Eat Just: How long can it stay ahead in the cultured meat race?

The San Francisco-based start-up is in discussions with Proterra about a cultured meat partnership at a time when more Asian investors want exposure to the space.

Perhaps it should not have come as a surprise when, last week, Singapore became the first country to approve cultured – or lab-grown – meat for consumption.

After all, no continent faces the same need to ratchet up food production due to the growth of its population over the next 10 years quite like Asia does. Three of the world’s 30 million-plus population cities will be found on the continent by 2030, as will 17 of the 25 largest cities by population. Annual food expenditure, as a result, is expected to double to beyond $8 trillion over the period.

What’s more, Singapore’s ambitious 30×30 initiative, which aims to get the city-state producing 30 percent of its nutritional needs by 2030, has created a supportive economic and regulatory environment for food-tech innovation.

However, the fact that the first to clear the cultured meat milestone was Eat Just, a San Francisco-based alternative protein provider whose sole product to date has been its plant-based egg, was something of a surprise. This is, of course, the niche area of the food space that the Temasek and Bill and Melinda Gates Foundation-backed Memphis Meats occupies, as does S2G-backed Future Meat.

Nevertheless, fresh from having signed a joint-venture agreement with Proterra Investment Partners in October, which will establish a plant protein facility and a level of vertical integration that seeks to emulate the “Coca-Cola model,” Eat Just suddenly looks to have stolen a march in the under-invested Asian food and ag space.

“Eat Just and Proterra Asia are in discussions to expand their alliance to include the commercial production of cultured meat,” Proterra Asia managing partner Tai Lin confirmed to Agri Investor.

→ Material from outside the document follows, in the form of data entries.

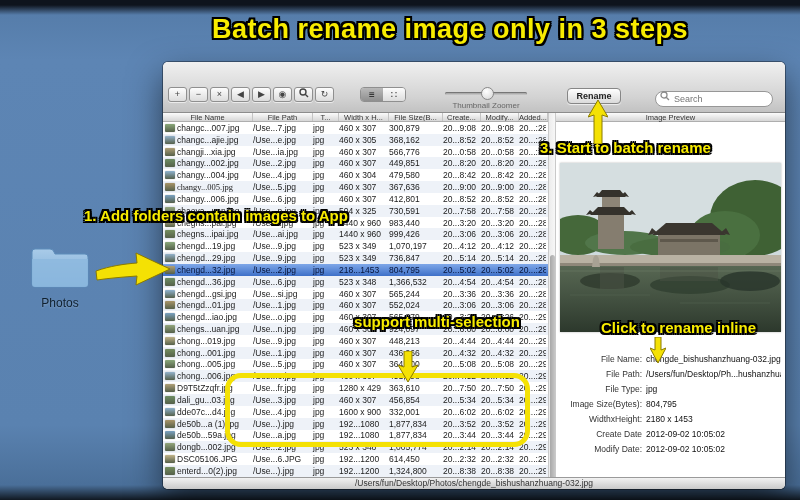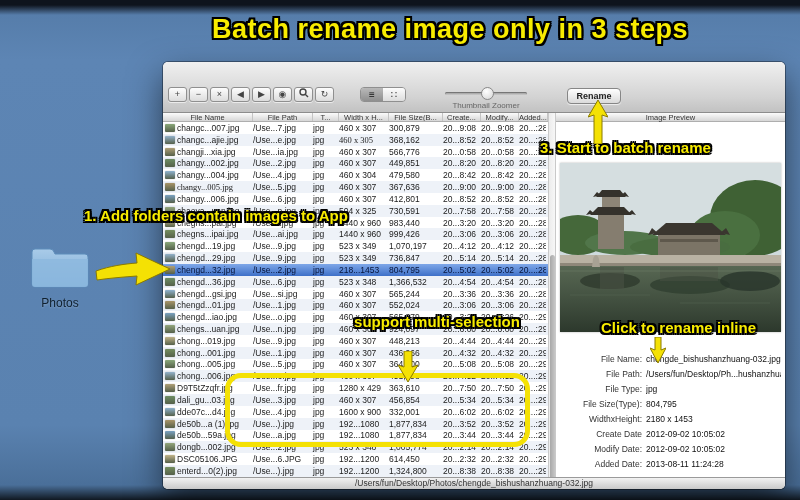"Search" span.search-wrap { html: none -> <span> <input> <svg> <circle></circle> <path></path> </svg> </span> }
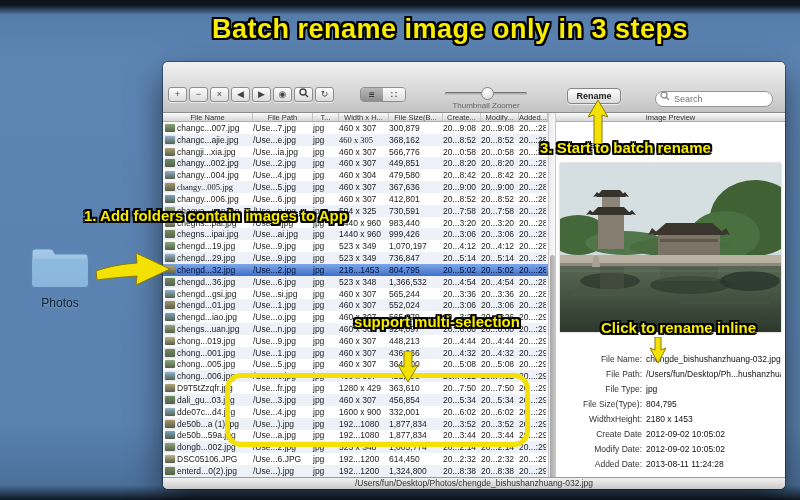"460 x 305" span.cell { font-family: Liberation Serif, serif -> none }
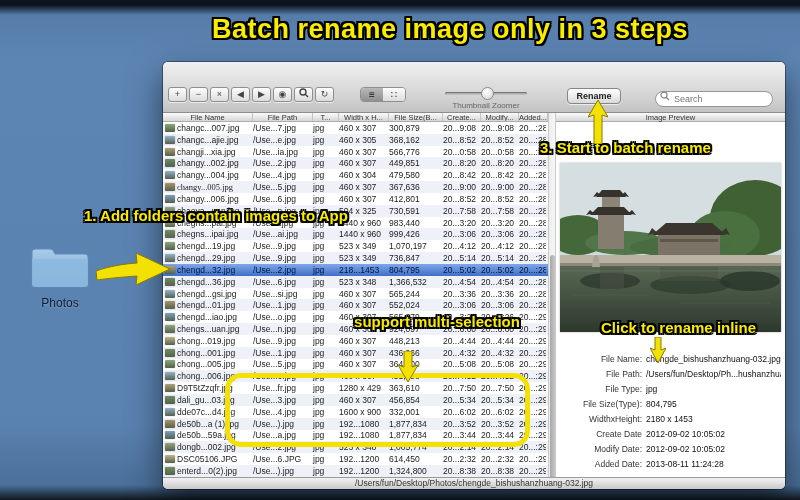"File Size(Type):" span.meta-label { text: File Size(Type -> Image Size(Bytes }
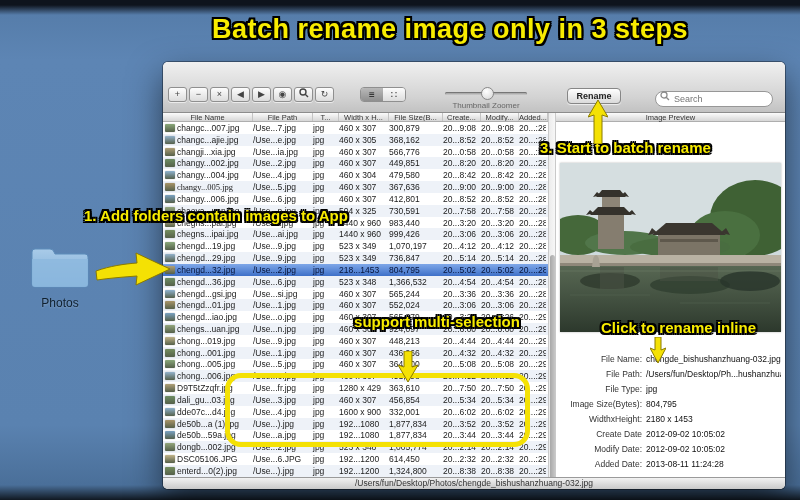"Added Date:" div.meta-row { html: <div> <span>Added Date:</span> <span>2013-08-11 11:24:28</span> </div> -> none }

Lin added that he expects regulatory approval to result in more investors being attracted to the region, as well as to the cultured meat sector.

“[It] is a clear indication of Singapore’s intention to become a hub for food technology,” Lin said. “Food technology is an important part of the overall solution for the challenges in the food ecosystem, and Singapore is signaling to the world its interest in being a key player in helping to find that global solution.”

Proterra’s efforts to raise $700 million to $800 million for its Asia Food Fund III may well have been aided by the news as well, as it is hoping to tap European LPs. If the recent capital-raising experience of Hong Kong and New York-headquartered venture capital firm Lever VC is anything to go by, Asian LPs will be keen to get involved too.

Seventy percent of the $23 million raised for its debut alternative protein and cultured meat fund has come from Asian family offices, founder Nick Cooney confirmed to Agri Investor, with some having already made direct investments in the sector.

Eat Just – and its potential cultured meat partner Proterra – will hope they can keep the surprises coming as they seek to turn their first-mover status into an advantage that will not only win the confidence of investors, but will also secure the long-term trust of consumers.